=== Section Start ===

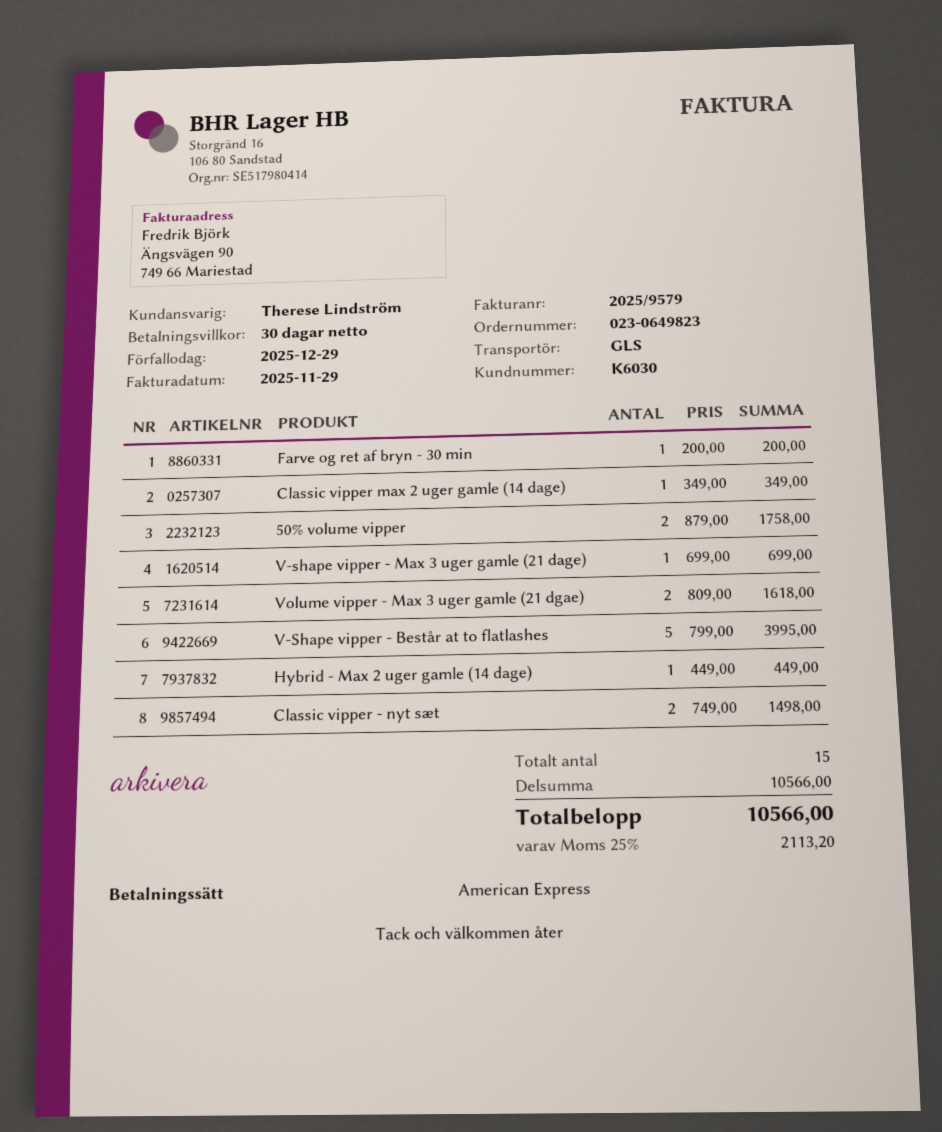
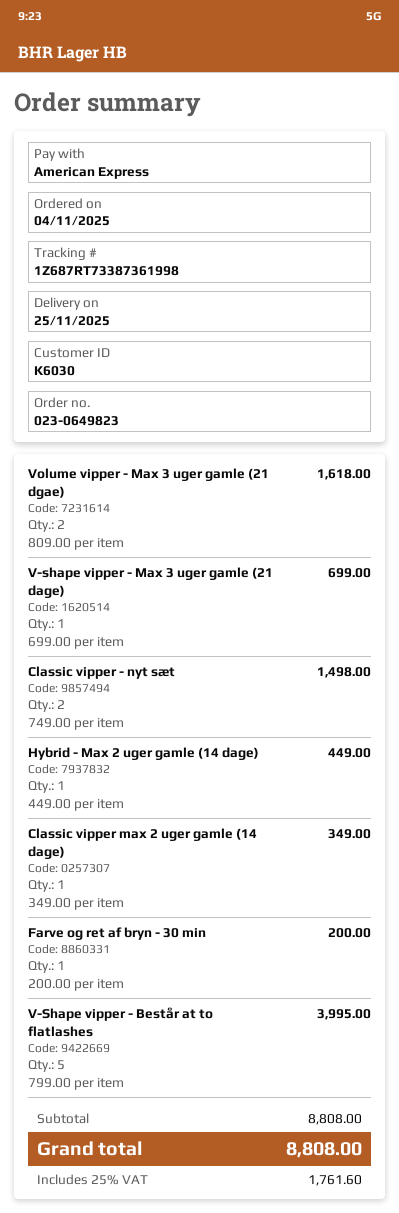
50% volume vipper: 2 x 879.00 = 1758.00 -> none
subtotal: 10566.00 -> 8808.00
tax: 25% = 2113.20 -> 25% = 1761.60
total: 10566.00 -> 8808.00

=== Section End ===
=== Section Start ===

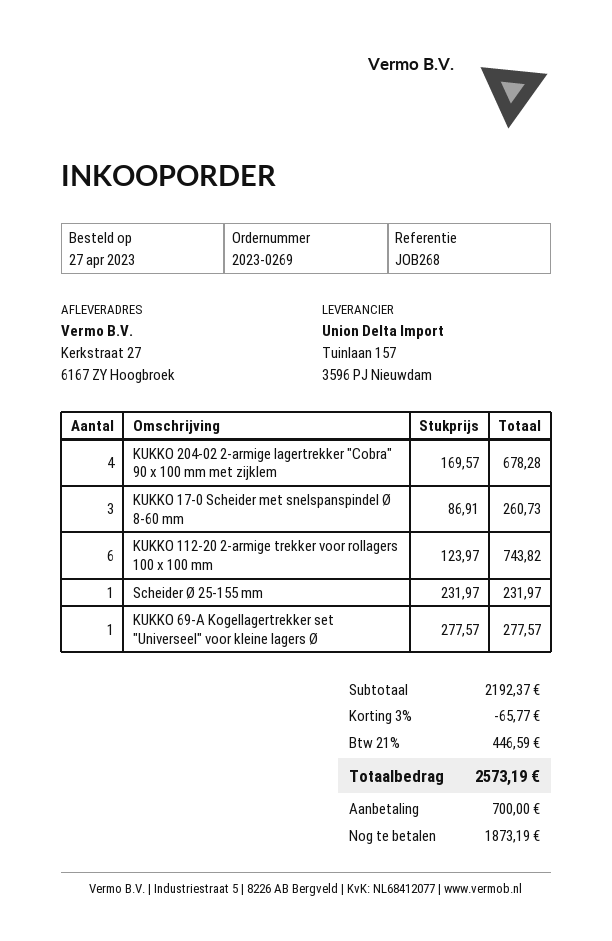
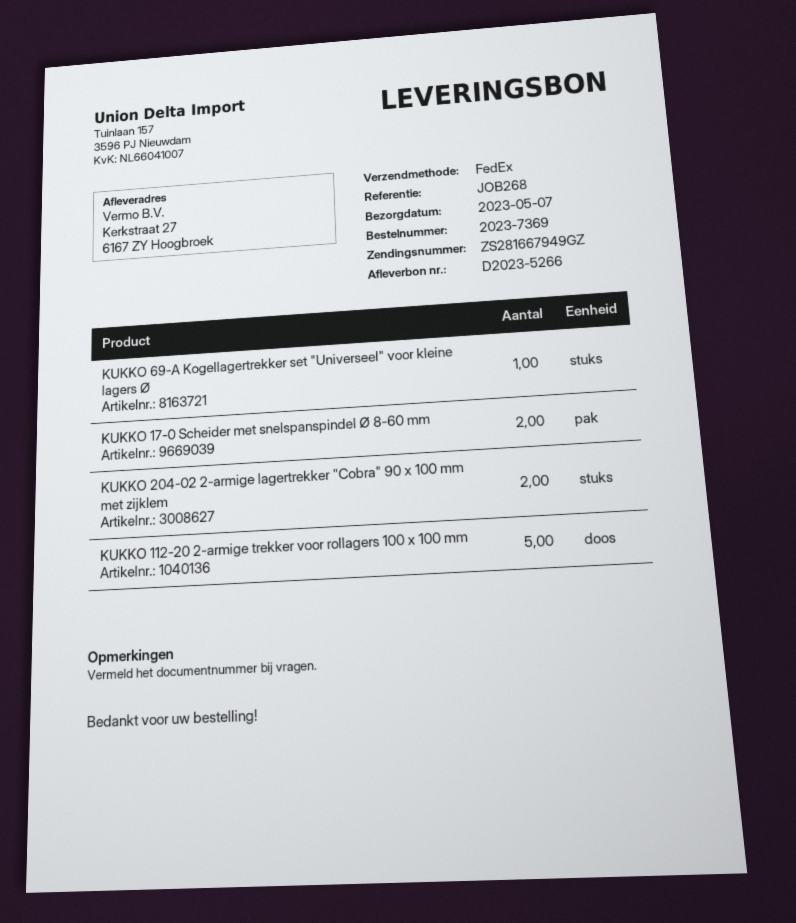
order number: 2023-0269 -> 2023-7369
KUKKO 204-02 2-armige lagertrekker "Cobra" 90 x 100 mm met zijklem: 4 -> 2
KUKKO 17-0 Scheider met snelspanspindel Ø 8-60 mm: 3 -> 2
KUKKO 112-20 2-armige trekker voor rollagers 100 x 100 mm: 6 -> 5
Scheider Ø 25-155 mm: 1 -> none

=== Section End ===

Work task. Copy all lines above containing the string "armige".

Solved problem.
KUKKO 204-02 2-armige lagertrekker "Cobra" 90 x 100 mm met zijklem: 4 -> 2
KUKKO 112-20 2-armige trekker voor rollagers 100 x 100 mm: 6 -> 5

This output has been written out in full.